Check with your local branch of Waterstone’s, Borders or Ottakars for details of Lynne Truss’s signings, talks and readings this month. She’s promoting the new paperback editions of her novels published by Profile Books (the first, With One Lousy Free Packet of Seed, is memorable for introducing the concept of celebrity sheds long before anyone knew about Philip Pullman’s garden retreat) but the evening sessions will no doubt be punctuated with digressions into Eats, Shoots and Leaves territory.

Besides her tour of the big chain bookstores, she’ll also be appearing at Bookmark in Spalding, Lincolnshire, on July 8, the Dartington Ways with Words Festival on July 10 and 11 (tel: 01803 867373) and in Edinburgh and Glasgow in August.

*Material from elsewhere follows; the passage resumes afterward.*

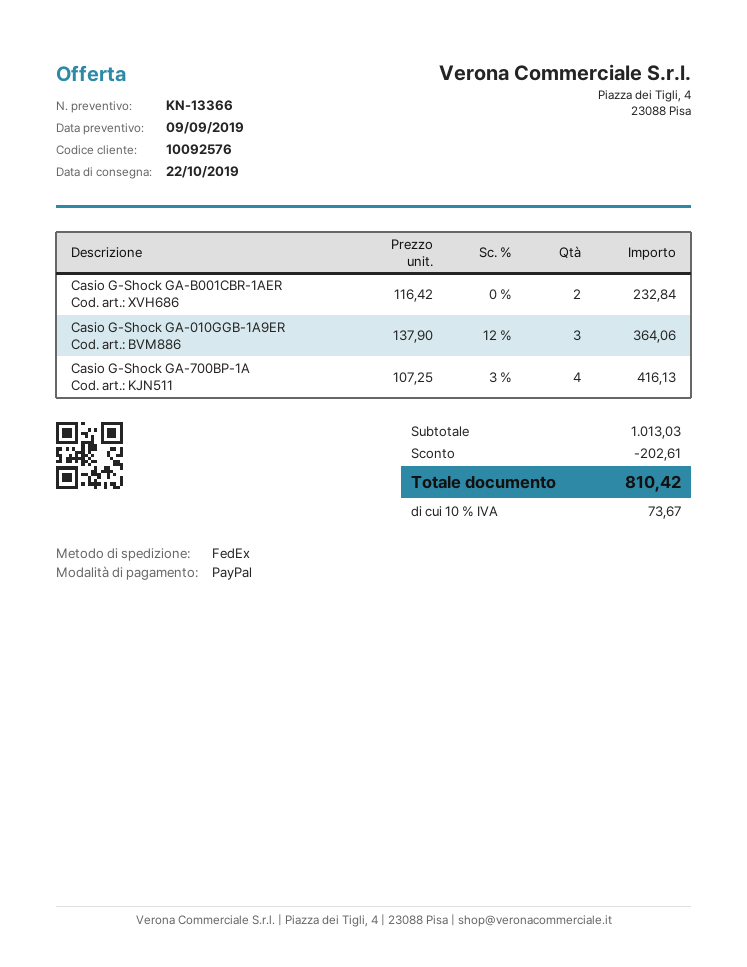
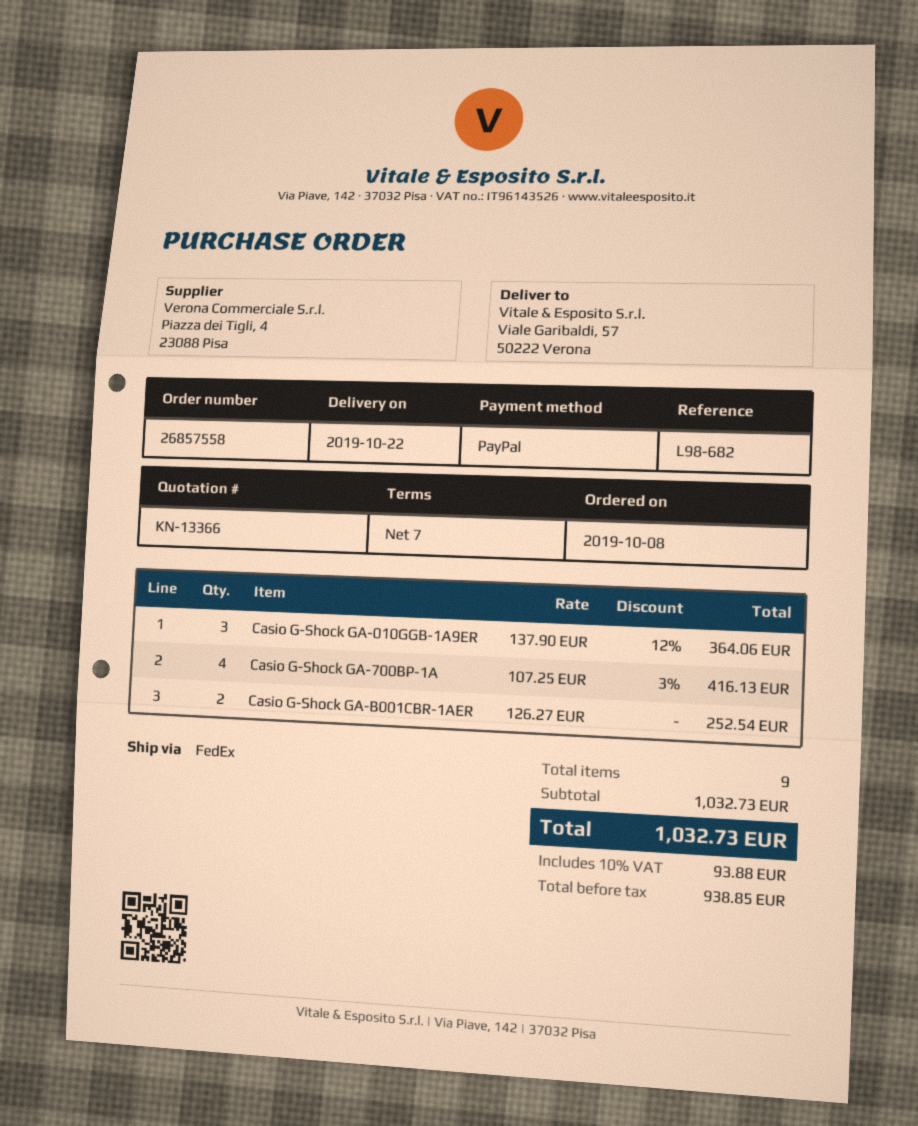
Casio G-Shock GA-B001CBR-1AER: 2 x 116.42 = 232.84 -> 2 x 126.27 = 252.54
subtotal: 1013.03 -> 1032.73
discount: 202.61 -> none
tax: 10% = 73.67 -> 10% = 93.88
total: 810.42 -> 1032.73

At least two people are feeling good about football this week: author and Norwich City supporter Mal Peet (pictured) and Paul Harrison, who edited Peet’s novel Keeper for Walker Books. Keeper, in which El Gato, “the world’s greatest goalkeeper”, tells his compelling life story from logging camp to World Cup, is a key title in the National Literacy Trust’s Reading the Game programme to build enthusiasm for reading through football. Now it has collected the Branford Boase award for first-time authors of children’s fiction and their editors.

Dunblane high school having cleaned up in New Zealand by winning the Kids’ Lit Quiz, 12-year-old Charlotte Branfield of Kilgraston prep school in Bridge of Earn, Perthshire, is heading for Australia to meet author Garth Nix.

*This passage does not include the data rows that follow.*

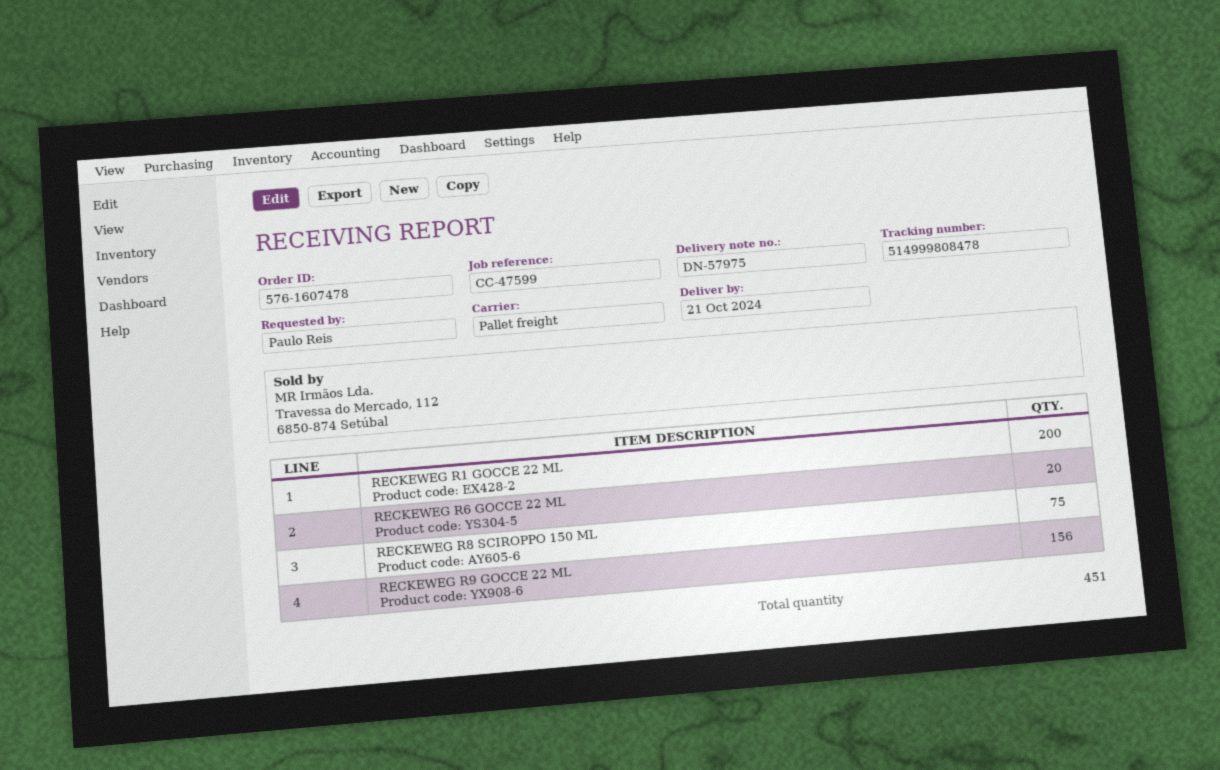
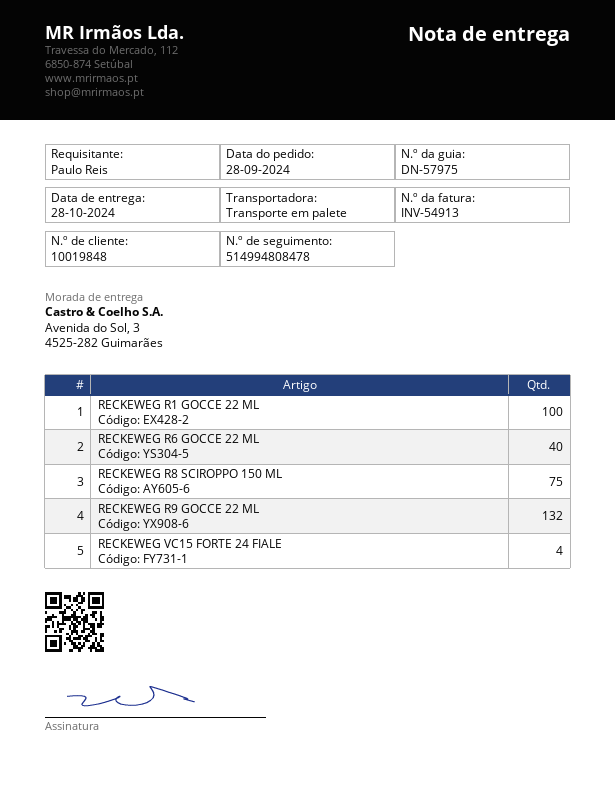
delivery date: 2024-10-21 -> 2024-10-28
tracking number: 514999808478 -> 514994808478
RECKEWEG R1 GOCCE 22 ML: 200 -> 100
RECKEWEG R6 GOCCE 22 ML: 20 -> 40
RECKEWEG R9 GOCCE 22 ML: 156 -> 132
RECKEWEG VC15 FORTE 24 FIALE: none -> 4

Charlotte has beaten pupils from 38 UK schools to scoop top prize in a Collins Children’s Books competition. She submitted the best 10 interview questions for the author of mythical adventure stories such as the Old Kingdom trilogy (Sabriel, Lirael and Abhorsen) and Mister Monday, the first in the Keys to the Kingdom series.

Her school receives books worth pound;3,000 and a class set of signed copies of Mister Monday. So Mr Nix should brace himself: Charlotte wants to know how he keeps the detail in his fictional universe “relevant and consistent”.